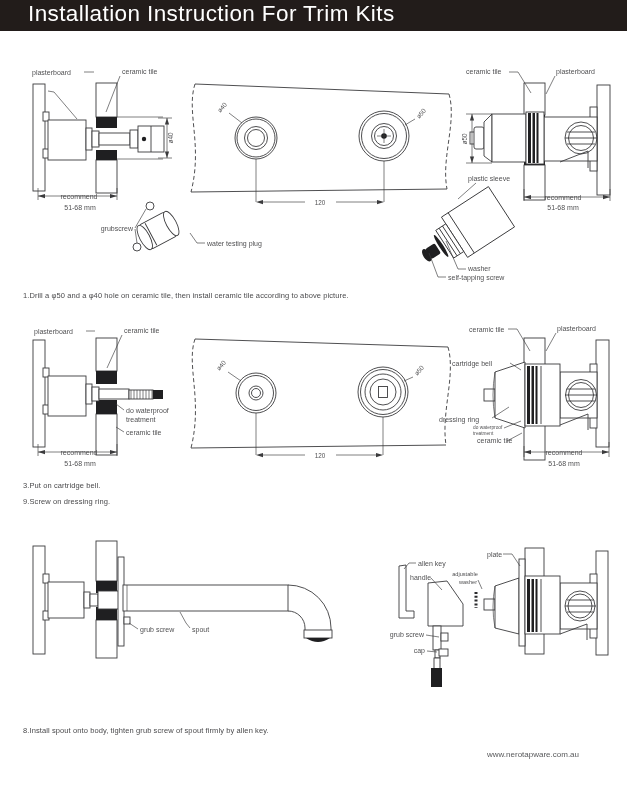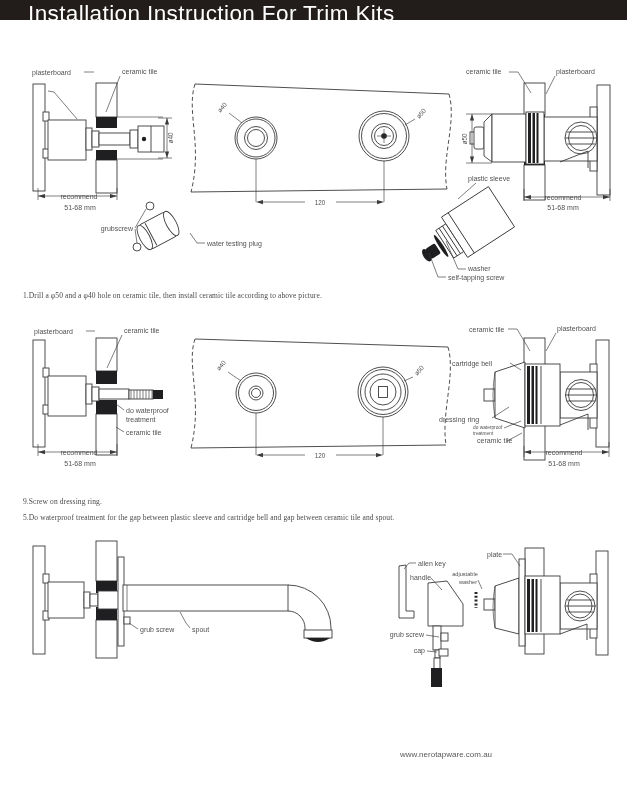"Installation Instruction For Trim Kits" #titlebar { height: 20px -> 31px }
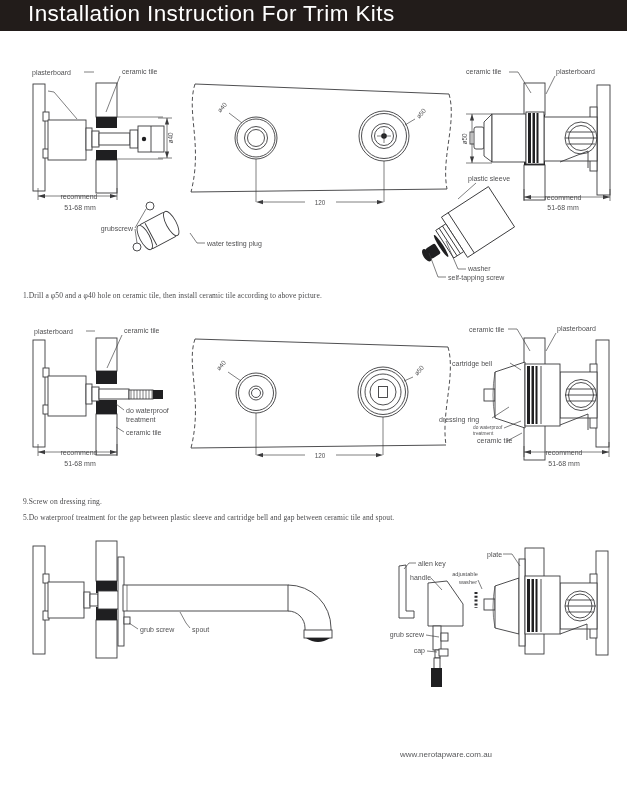"1.Drill a φ50 and a" .step { font-family: Liberation Serif, serif -> none }
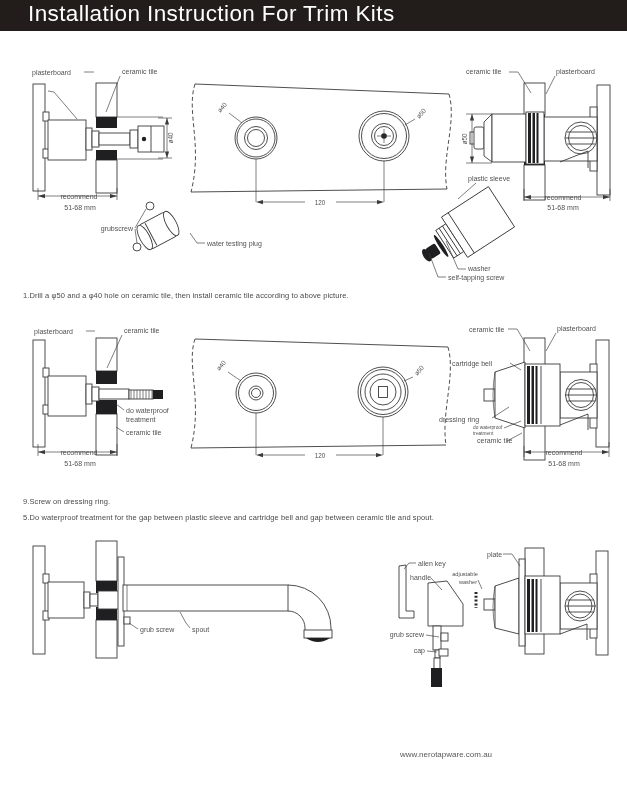"3.Put on cartridge bell." div.step { html: none -> <div>3.Put on cartridge bell.</div> }
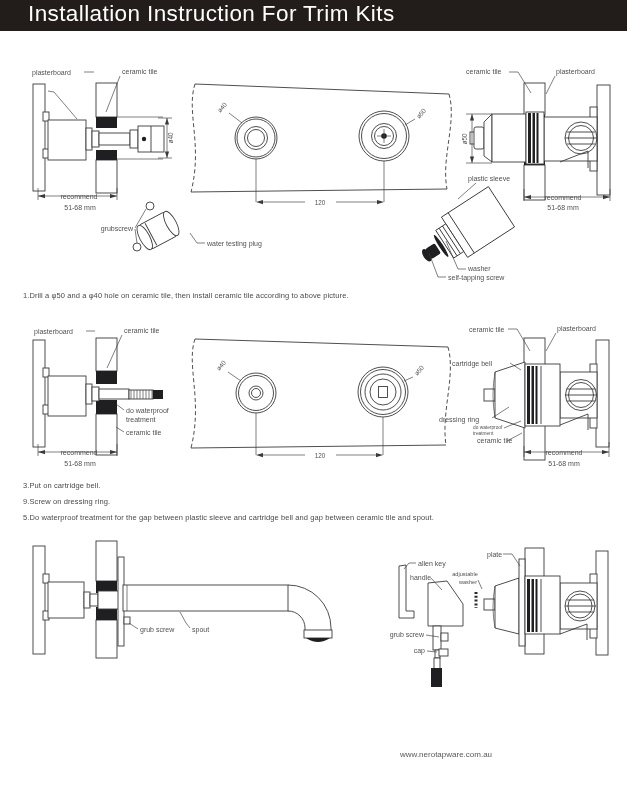"5.Do waterproof treatment for the" div.step { html: <div>5.Do waterproof treatment for the gap between plastic sleeve and cartridge bell and gap between ceramic tile and spout.</div> -> none }
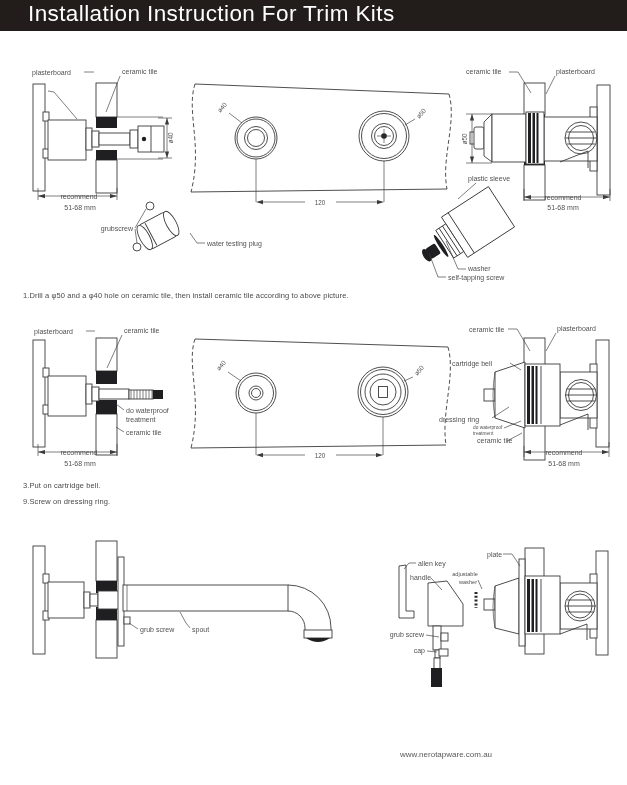"8.Install spout onto body, tighten" div.step { html: none -> <div>8.Install spout onto body, tighten grub screw of spout firmly by allen key.</div> }
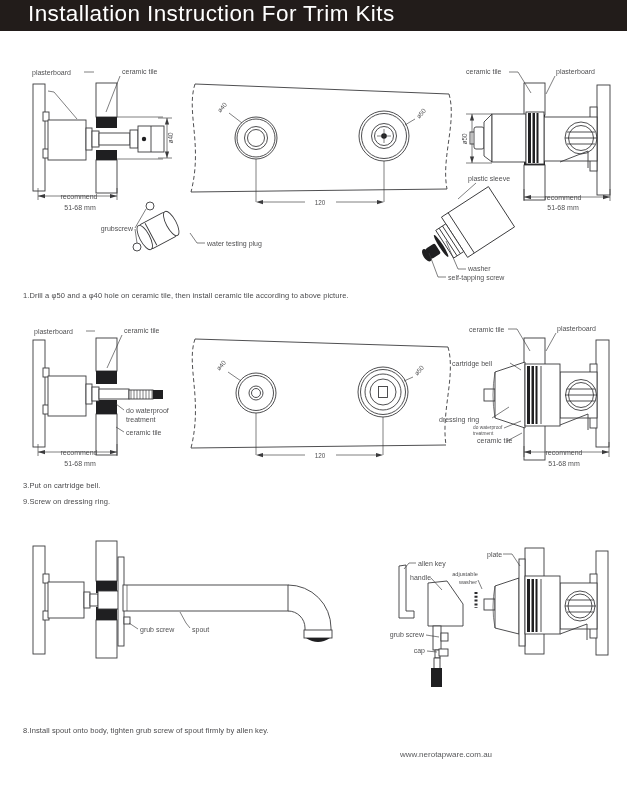"www.nerotapware.com.au" #footer { left: 400px -> 419px; text-align: none -> right }
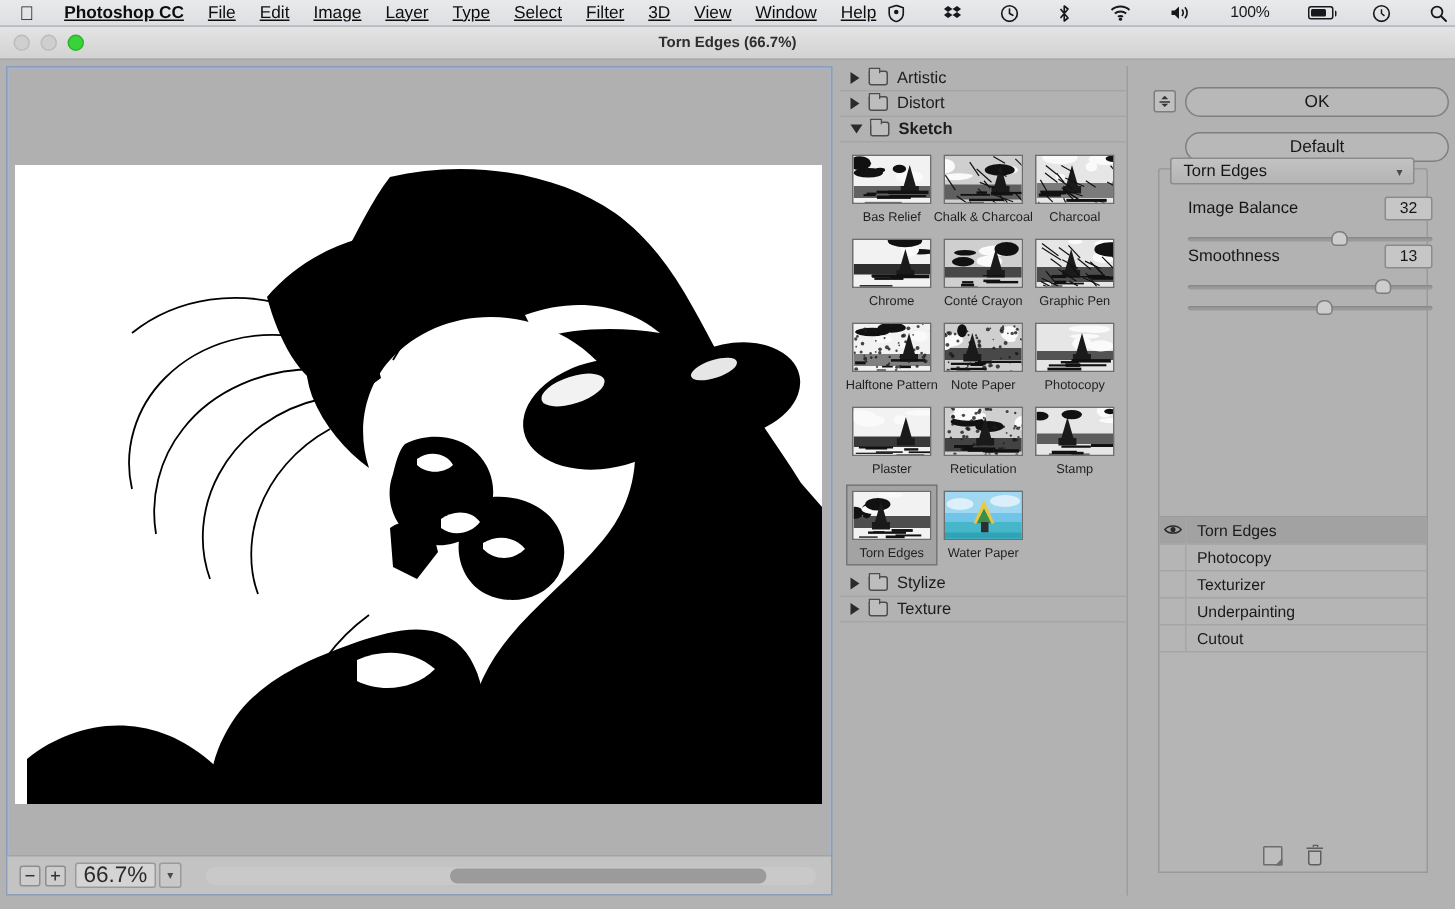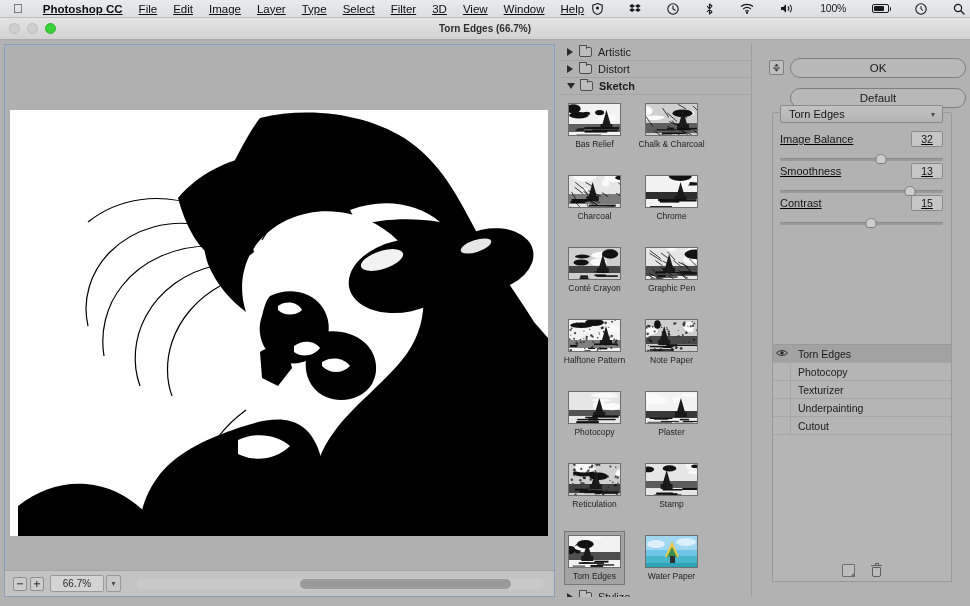"Bas Relief" .thumbs { gap: 16px -> 0 }
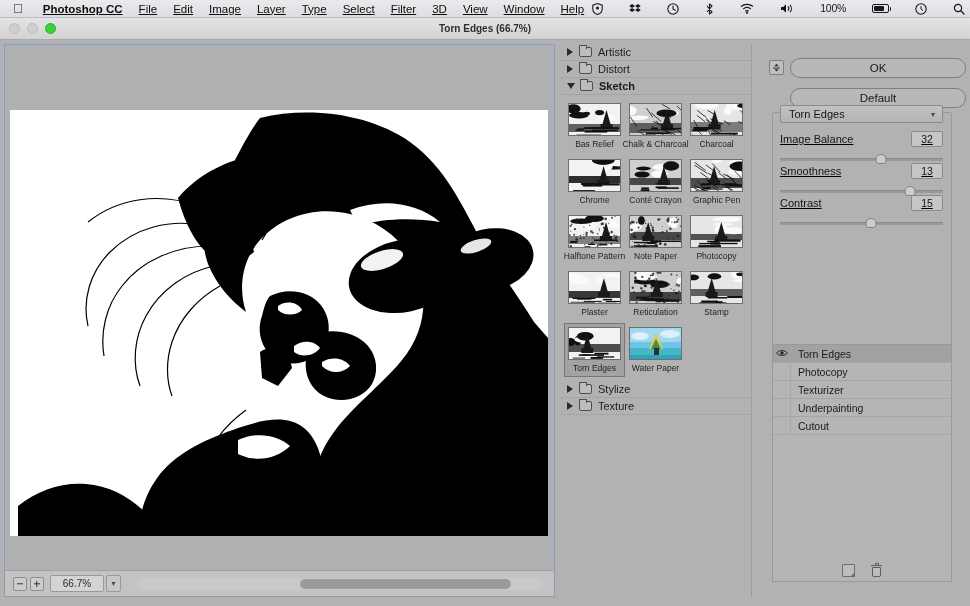"Image Balance" .ctrl { left: 28px -> 40px; text-decoration: underline -> none }
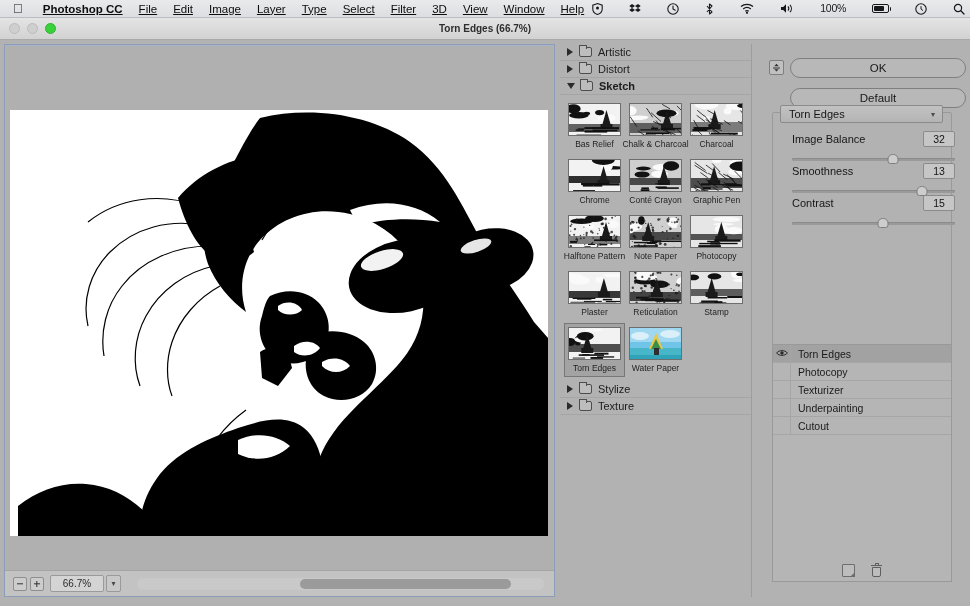"Contrast" div.row { html: <div> <span>Contrast</span> <span>15</span> </div> -> none }
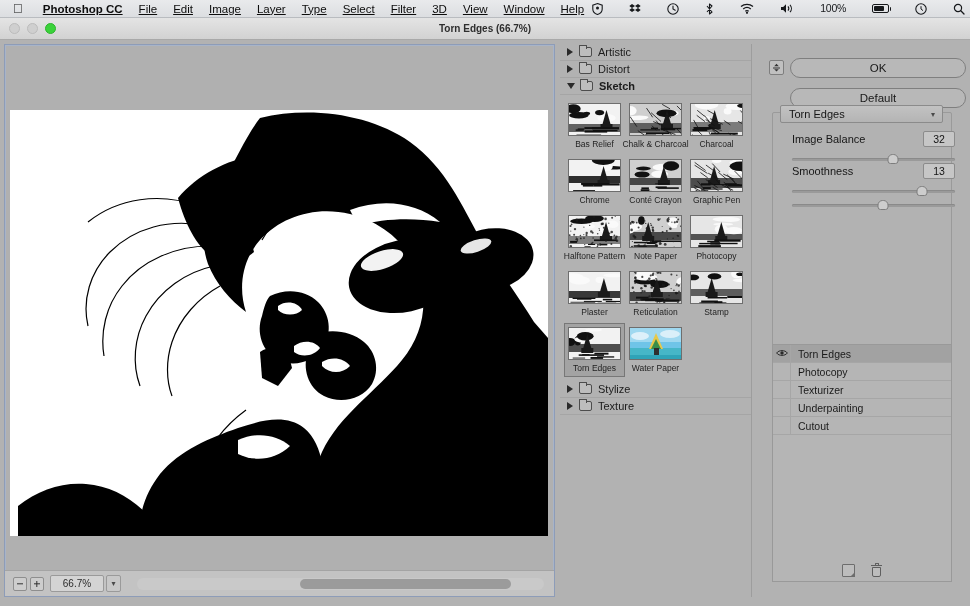"66.7%" .zoomfield { font-size: 10px -> 15px }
== == ==
About this exercise: Only the lines from the line containing "gap: 16px ->" through the last line of the entries above should be reproduced, word for word and without pictures.

Answer to this task:
"Bas Relief" .thumbs { gap: 16px -> 0 }
"Image Balance" .ctrl { left: 28px -> 40px; text-decoration: underline -> none }
"Contrast" div.row { html: <div> <span>Contrast</span> <span>15</span> </div> -> none }
"66.7%" .zoomfield { font-size: 10px -> 15px }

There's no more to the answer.